WACKINESS OF 2013: The Grand Cy Young Cloning Conspiracy Is Revealed On eBay

From July 31, one of the wackier bits of this year’s Continuum, originally published as “Can I interest you in Cy Young’s Coffee Pot? (Semi-Humor*)“:
While checking eBay for a share to Rochester Community Baseball (no luck!), I instead came across this.

If you don’t want to look at it or the link has gone dead, here’s what it is:

Screen Shot 2013-07-31 at 8.10.39 PMIt’s a coffee pot that belonged to Cy Young‘s estate, and thus, presumably, Cy Young himself. Yes, you too can pour coffee from the same pot as the winningest pitcher of all time for the low, low price of $999! You may think that price absurd, but you are forgetting that you would be having coffee from the same pot as A BASEBALL GOD. Just like how you will be getting the WORKSMANSHIP OF A BASEBALL GOD if you buy a toolbox from the Cy Young estate.

And that’s not all! Thanks to eBay, you also have the chance of having a flower vase that once belonged to Young, for the low price of $199.99! That’s the same price that can get you a hack saw made in 1879 that also was no doubt passed down through the Young family. Throw in an extra $375 and you can get Cy Young’s tie-clasp!

But, these are nothing compared to the crown jewel of Cy Young’s estate on eBay. No, they all pale in comparison to this:

Screen Shot 2013-07-31 at 8.28.38 PMCY YOUNG’S POCKET KNIFE.

Yes, you can buy CY YOUNG’S POCKET KNIFE off of eBay. Just imagine what this knife has been used for! For all we know, Denton True Young may once have gotten into a knife-fight with Ty Cobb using this. I mean, we’ll never know for sure, but it can’t be totally discounted, right?

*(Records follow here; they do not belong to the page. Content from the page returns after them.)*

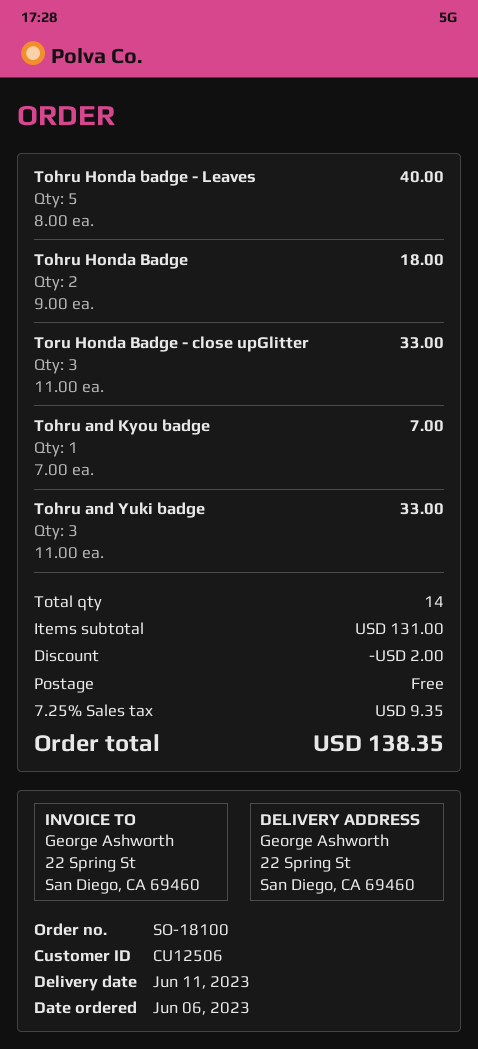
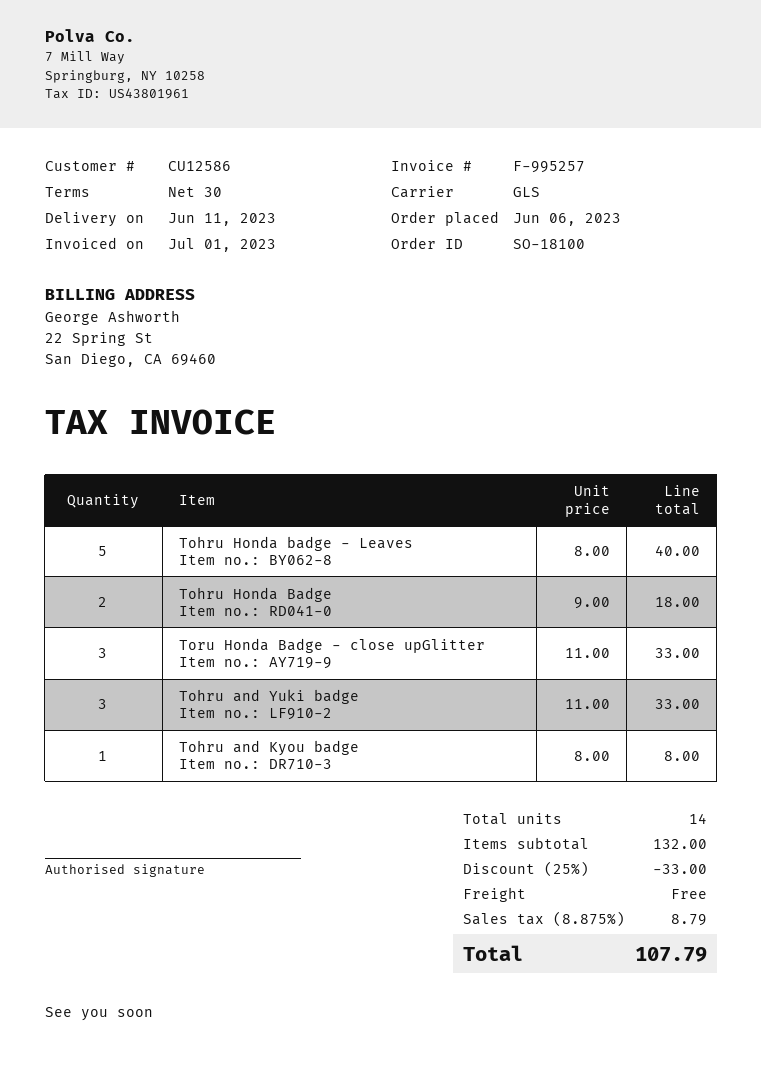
customer number: CU12506 -> CU12586
Tohru and Kyou badge: 1 x 7.00 = 7.00 -> 1 x 8.00 = 8.00
subtotal: 131.00 -> 132.00
discount: 2.00 -> 33.00
tax: 7.25% = 9.35 -> 8.875% = 8.79
total: 138.35 -> 107.79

However, my enthusiasm is dampened by the horrible truth that you may not have been able to glean from the above image. No, to see the truth, you must… ENHANCE!

Screen Shot 2013-07-31 at 8.39.53 PMLas Vegas, Nevada. What would Cy Young’s knife be doing in Sin City? Well, the truth is, it’s only in Las Vegas a nice legal fiction to hide the truth from us. You see, the real location of Cy Young’s pocket knife is actually about 83 miles northwest of Vegas at a US Military Facility. You know it better as AREA 51. And, deep below A51, a secret alliance of the Illuminati, Knights Templar and the Boras Corporation used blood on the knife to begin a cloning process of Cy Young. Sometime in the next 18 to 22 years, a wave of Cy Young clones will enter the majors, bringing with them the ability to throw complete games on short rest. The entire pitching economy will be overthrown, closers and relievers will be driven to the street, the Rolaids Relief Man award will go unawarded… while the conspirators will profit all the while…

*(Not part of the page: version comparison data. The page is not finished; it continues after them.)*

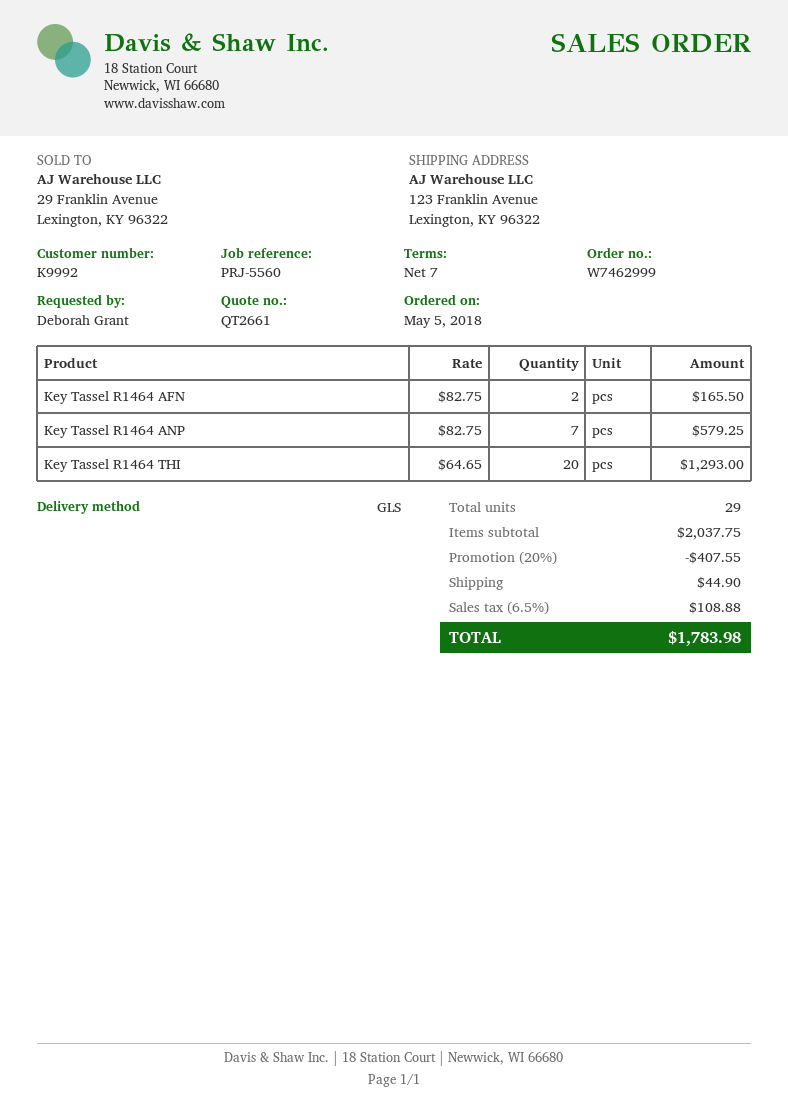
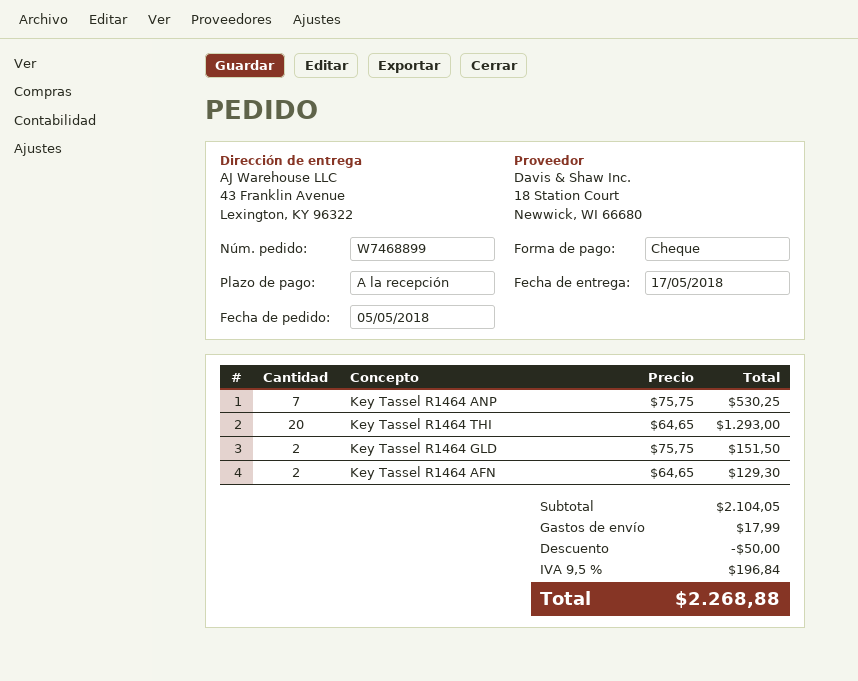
order number: W7462999 -> W7468899
payment terms: 7 days -> on receipt
ship to: 123 Franklin Avenue, Lexington, KY 96322 -> 43 Franklin Avenue, Lexington, KY 96322
Key Tassel R1464 AFN: 2 x 82.75 = 165.50 -> 2 x 64.65 = 129.30
Key Tassel R1464 ANP: 7 x 82.75 = 579.25 -> 7 x 75.75 = 530.25
Key Tassel R1464 GLD: none -> 2 x 75.75 = 151.50
subtotal: 2037.75 -> 2104.05
discount: 407.55 -> 50.00
shipping: 44.90 -> 17.99
tax: 6.5% = 108.88 -> 9.5% = 196.84
total: 1783.98 -> 2268.88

You see, that is why they are now selling it, to get the evidence away from themselves.

“But,” you say, “why would they make it so expensive? It’s over 23 hundred dollars!”

And I say: Gambling debts. Even secret conspiracies did not see Florida Gulf Coast coming this March.

…Anyway. Now you know the truth. Yes… the truth.

Use it as you will.

*I say “semi-humor” because while I make several bad jokes and go on at least one bizarre tangent, it is true that this stuff is on sale on eBay.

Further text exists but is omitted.